### Assignment
Transcribe all the entries word for word, skipping the pictures.

### Raw data
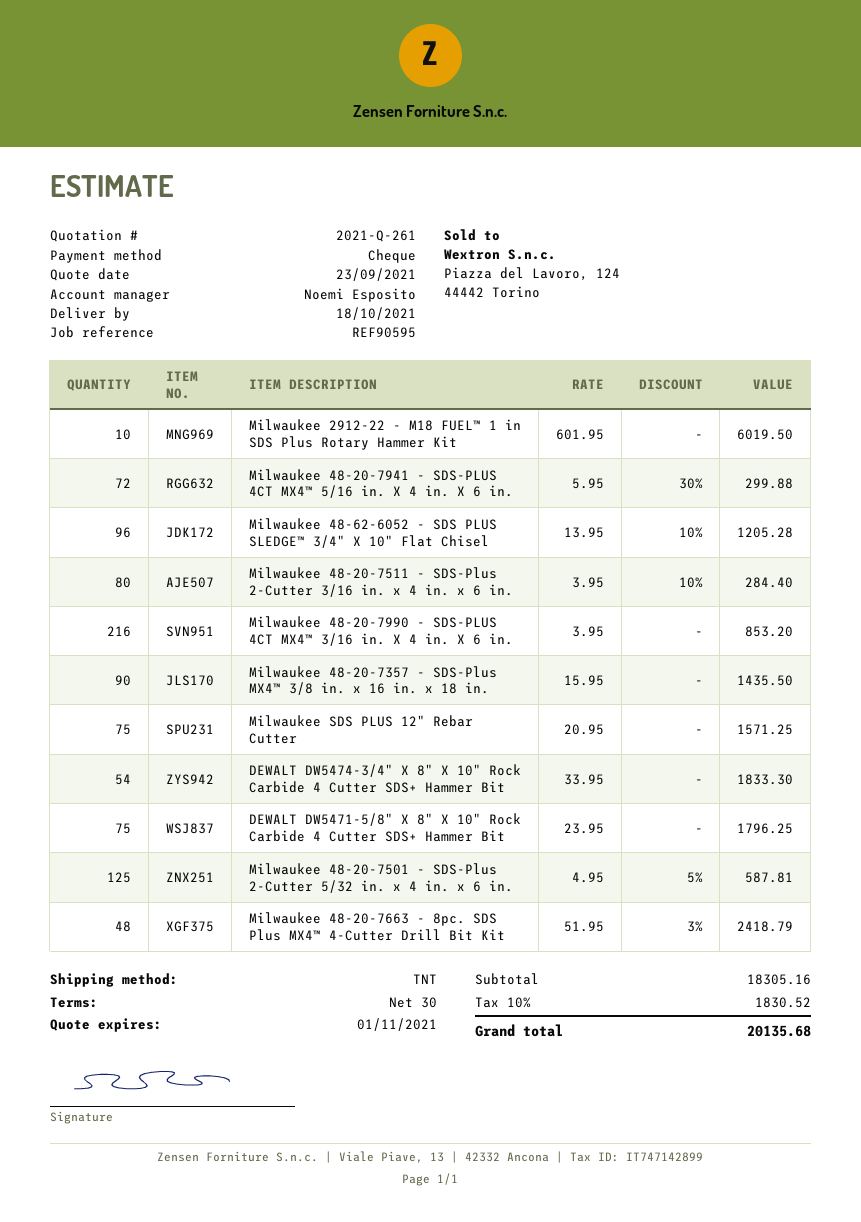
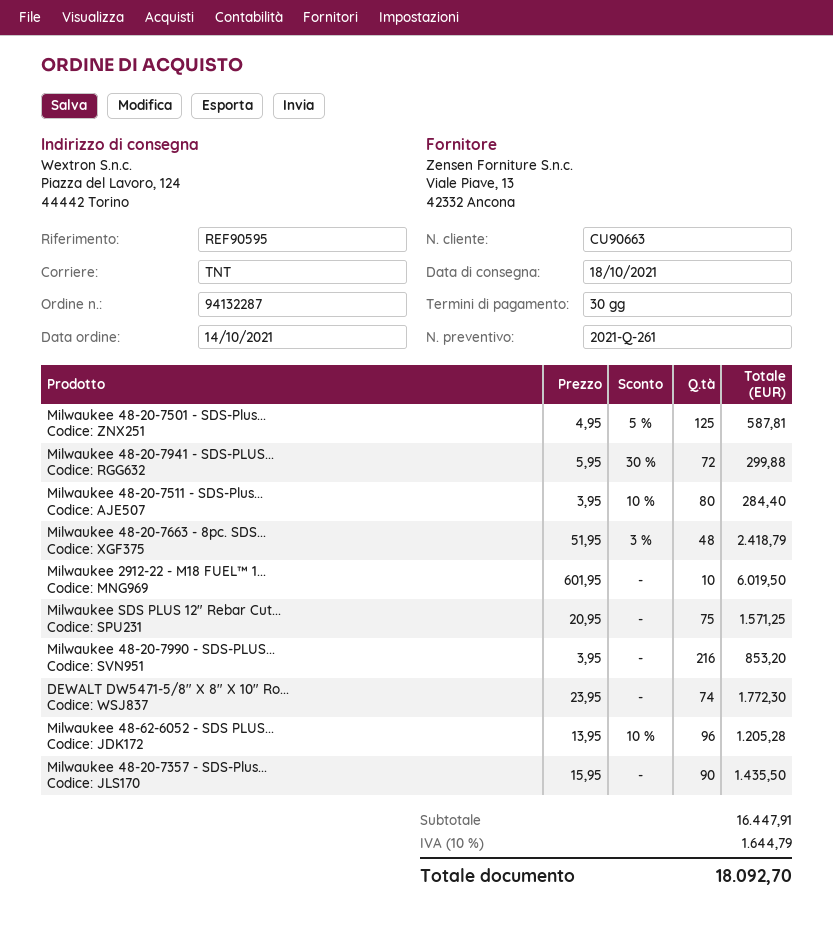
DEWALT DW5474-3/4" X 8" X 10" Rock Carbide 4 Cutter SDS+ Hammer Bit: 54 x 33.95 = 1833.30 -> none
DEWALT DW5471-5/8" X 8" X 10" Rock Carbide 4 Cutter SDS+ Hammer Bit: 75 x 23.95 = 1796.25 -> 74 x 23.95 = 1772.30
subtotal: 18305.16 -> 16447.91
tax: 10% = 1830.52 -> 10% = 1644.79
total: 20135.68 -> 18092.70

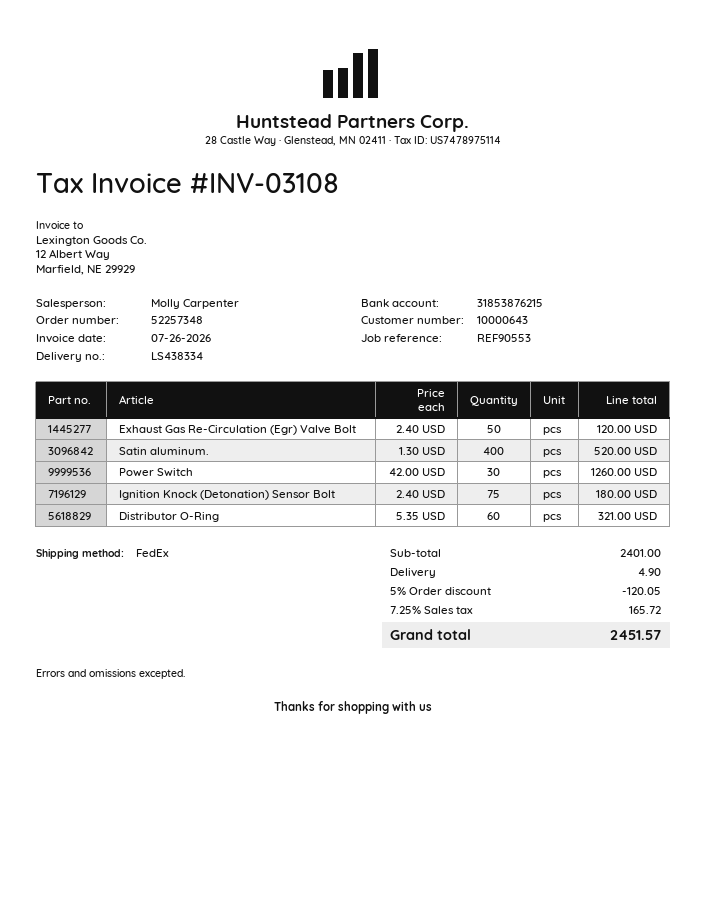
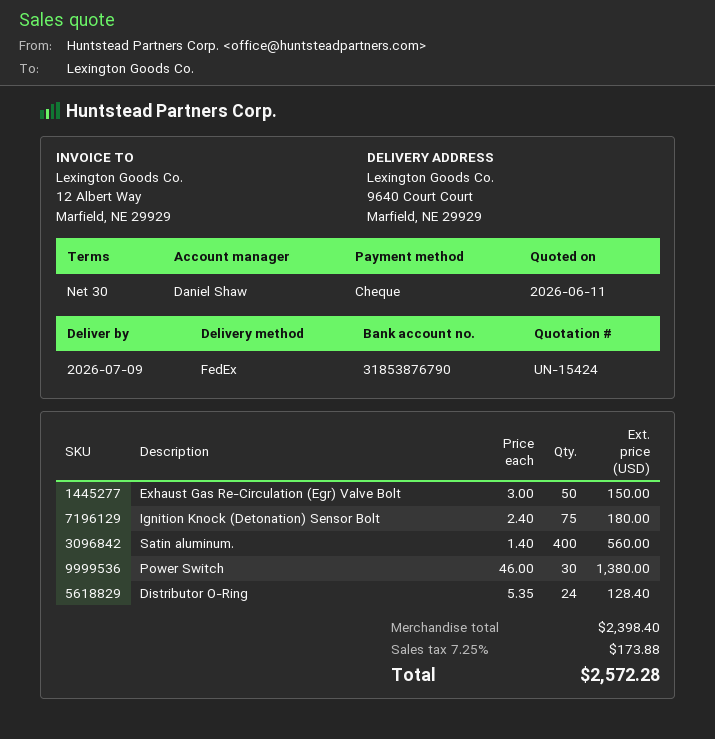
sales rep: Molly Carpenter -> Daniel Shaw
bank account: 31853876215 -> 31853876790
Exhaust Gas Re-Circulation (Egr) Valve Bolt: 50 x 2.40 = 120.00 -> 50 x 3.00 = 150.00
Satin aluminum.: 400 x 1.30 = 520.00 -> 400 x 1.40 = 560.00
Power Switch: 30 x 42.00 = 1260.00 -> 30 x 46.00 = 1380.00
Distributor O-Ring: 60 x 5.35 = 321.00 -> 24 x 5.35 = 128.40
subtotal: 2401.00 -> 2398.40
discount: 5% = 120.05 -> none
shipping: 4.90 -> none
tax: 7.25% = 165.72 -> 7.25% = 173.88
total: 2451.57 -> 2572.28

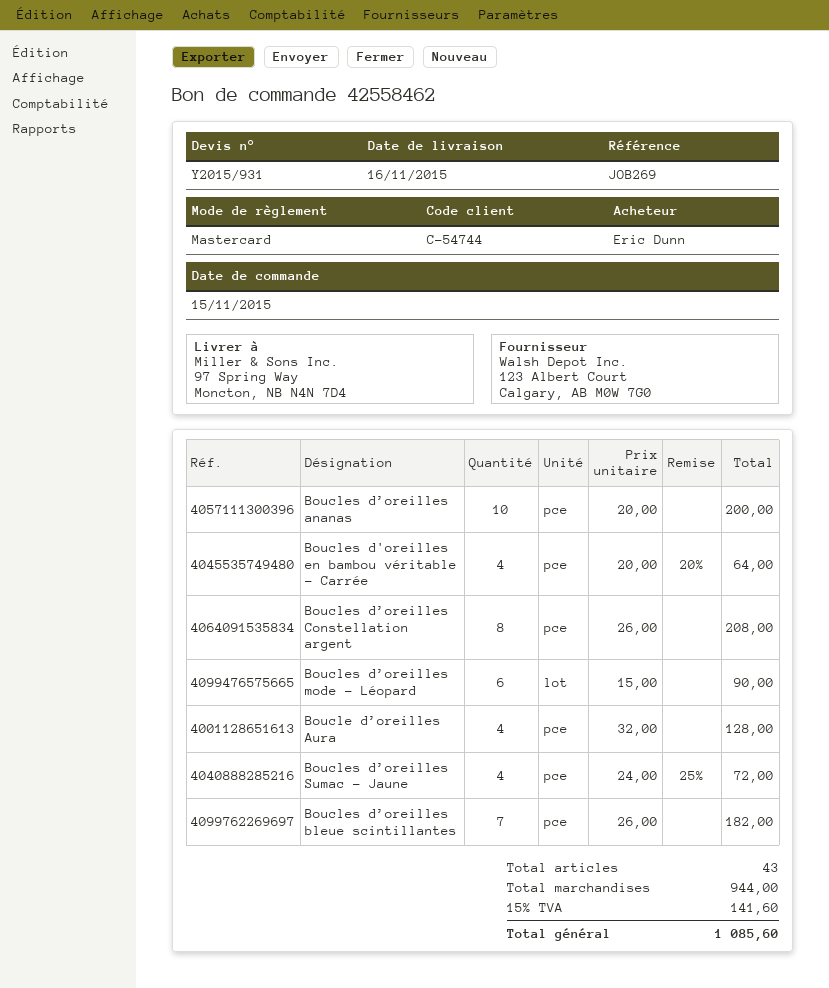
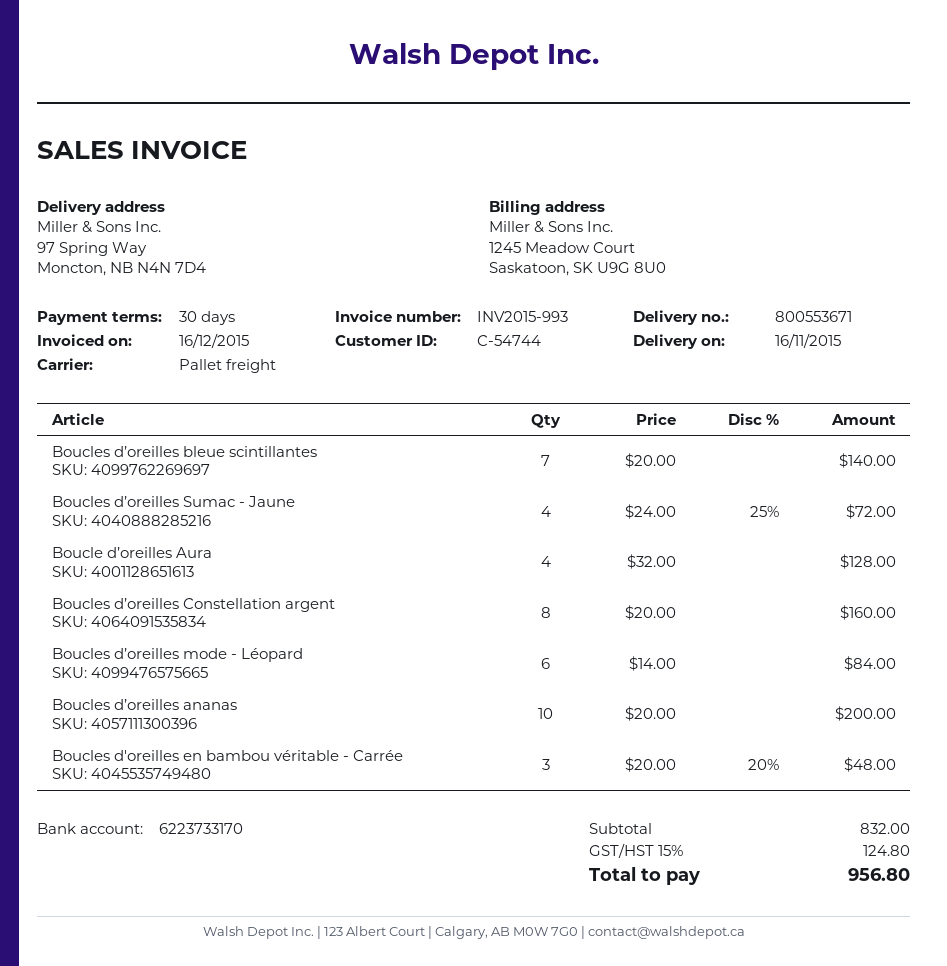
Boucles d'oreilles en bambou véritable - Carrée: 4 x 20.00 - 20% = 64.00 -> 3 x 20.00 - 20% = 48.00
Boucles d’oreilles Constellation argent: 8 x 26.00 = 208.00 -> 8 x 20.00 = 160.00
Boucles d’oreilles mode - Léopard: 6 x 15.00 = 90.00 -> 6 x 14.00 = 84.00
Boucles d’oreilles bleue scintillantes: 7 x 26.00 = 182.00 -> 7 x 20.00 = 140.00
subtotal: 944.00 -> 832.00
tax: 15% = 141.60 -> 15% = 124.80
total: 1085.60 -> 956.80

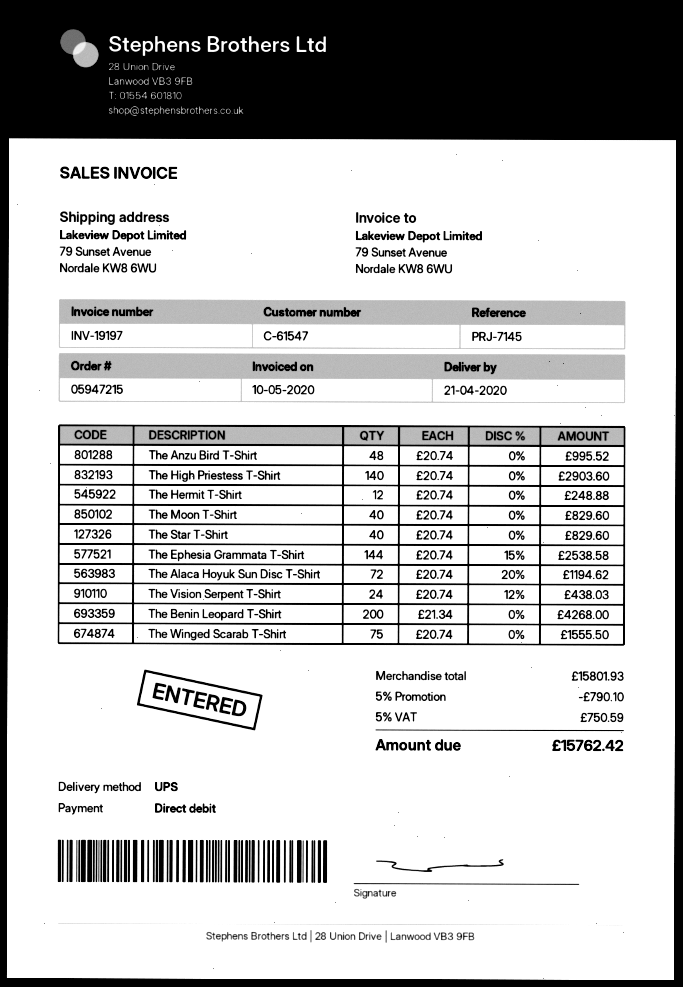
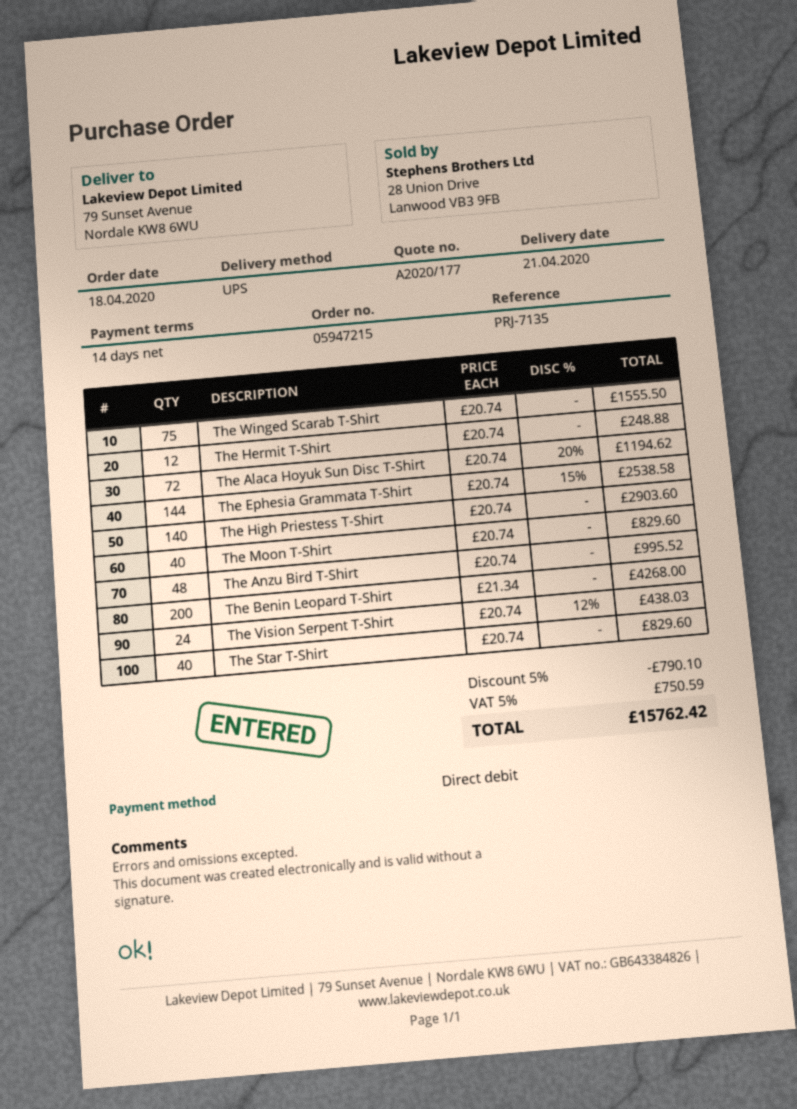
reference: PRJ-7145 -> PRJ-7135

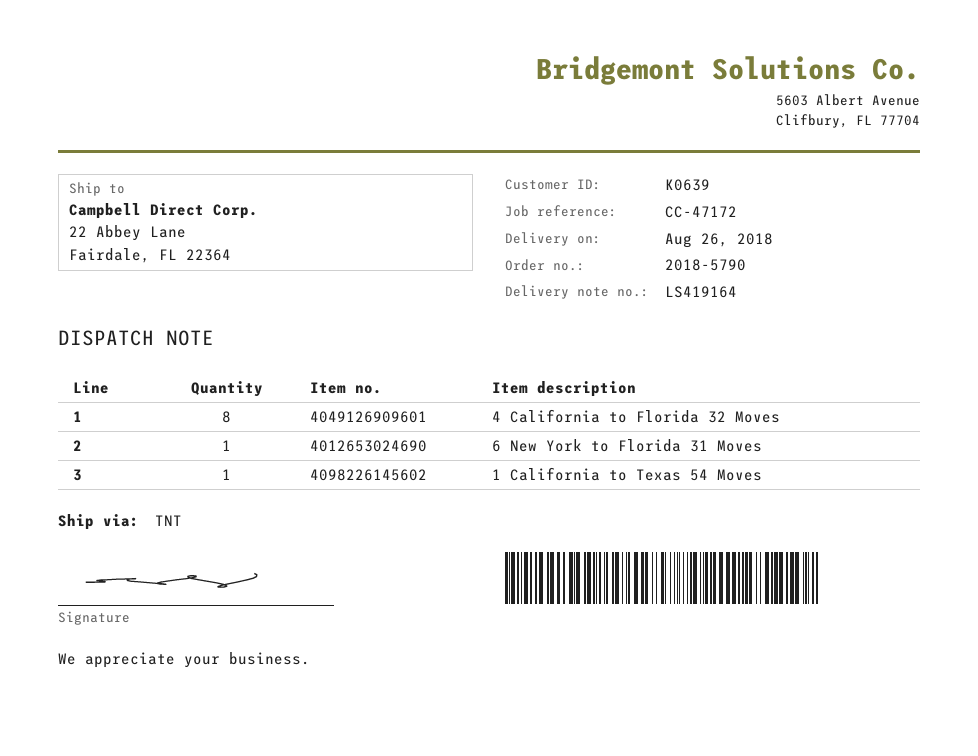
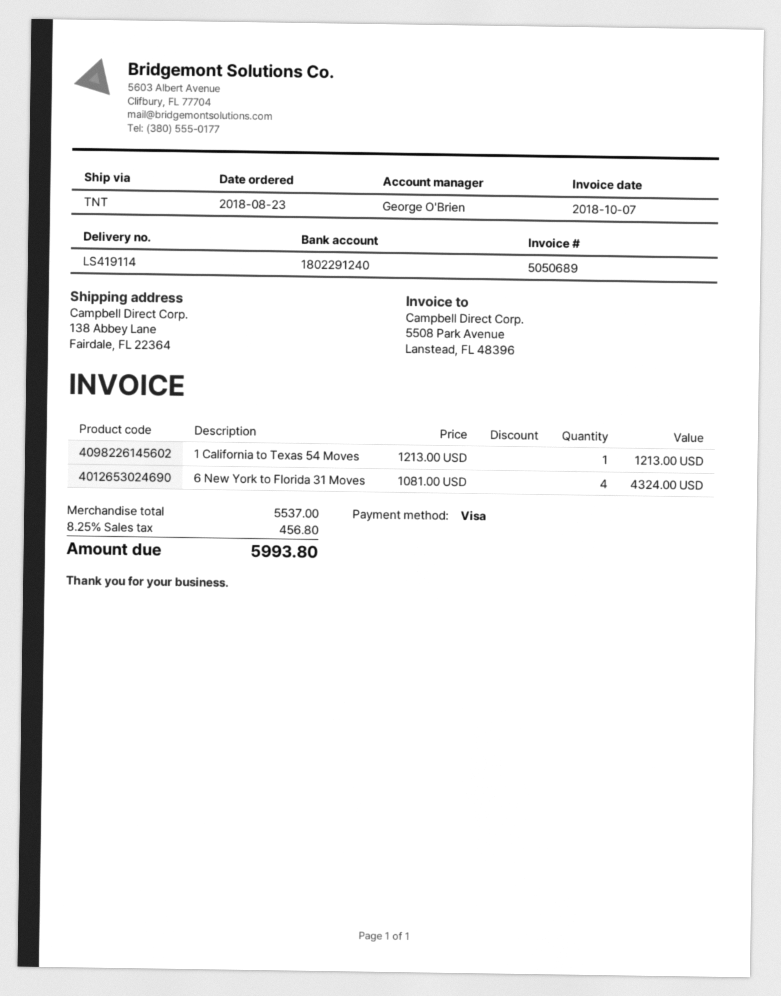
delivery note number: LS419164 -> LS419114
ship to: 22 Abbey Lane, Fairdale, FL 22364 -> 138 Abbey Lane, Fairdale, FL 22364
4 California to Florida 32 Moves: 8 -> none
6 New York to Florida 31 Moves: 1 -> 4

### Finished task
DEWALT DW5474-3/4" X 8" X 10" Rock Carbide 4 Cutter SDS+ Hammer Bit: 54 x 33.95 = 1833.30 -> none
DEWALT DW5471-5/8" X 8" X 10" Rock Carbide 4 Cutter SDS+ Hammer Bit: 75 x 23.95 = 1796.25 -> 74 x 23.95 = 1772.30
subtotal: 18305.16 -> 16447.91
tax: 10% = 1830.52 -> 10% = 1644.79
total: 20135.68 -> 18092.70

sales rep: Molly Carpenter -> Daniel Shaw
bank account: 31853876215 -> 31853876790
Exhaust Gas Re-Circulation (Egr) Valve Bolt: 50 x 2.40 = 120.00 -> 50 x 3.00 = 150.00
Satin aluminum.: 400 x 1.30 = 520.00 -> 400 x 1.40 = 560.00
Power Switch: 30 x 42.00 = 1260.00 -> 30 x 46.00 = 1380.00
Distributor O-Ring: 60 x 5.35 = 321.00 -> 24 x 5.35 = 128.40
subtotal: 2401.00 -> 2398.40
discount: 5% = 120.05 -> none
shipping: 4.90 -> none
tax: 7.25% = 165.72 -> 7.25% = 173.88
total: 2451.57 -> 2572.28

Boucles d'oreilles en bambou véritable - Carrée: 4 x 20.00 - 20% = 64.00 -> 3 x 20.00 - 20% = 48.00
Boucles d’oreilles Constellation argent: 8 x 26.00 = 208.00 -> 8 x 20.00 = 160.00
Boucles d’oreilles mode - Léopard: 6 x 15.00 = 90.00 -> 6 x 14.00 = 84.00
Boucles d’oreilles bleue scintillantes: 7 x 26.00 = 182.00 -> 7 x 20.00 = 140.00
subtotal: 944.00 -> 832.00
tax: 15% = 141.60 -> 15% = 124.80
total: 1085.60 -> 956.80

reference: PRJ-7145 -> PRJ-7135

delivery note number: LS419164 -> LS419114
ship to: 22 Abbey Lane, Fairdale, FL 22364 -> 138 Abbey Lane, Fairdale, FL 22364
4 California to Florida 32 Moves: 8 -> none
6 New York to Florida 31 Moves: 1 -> 4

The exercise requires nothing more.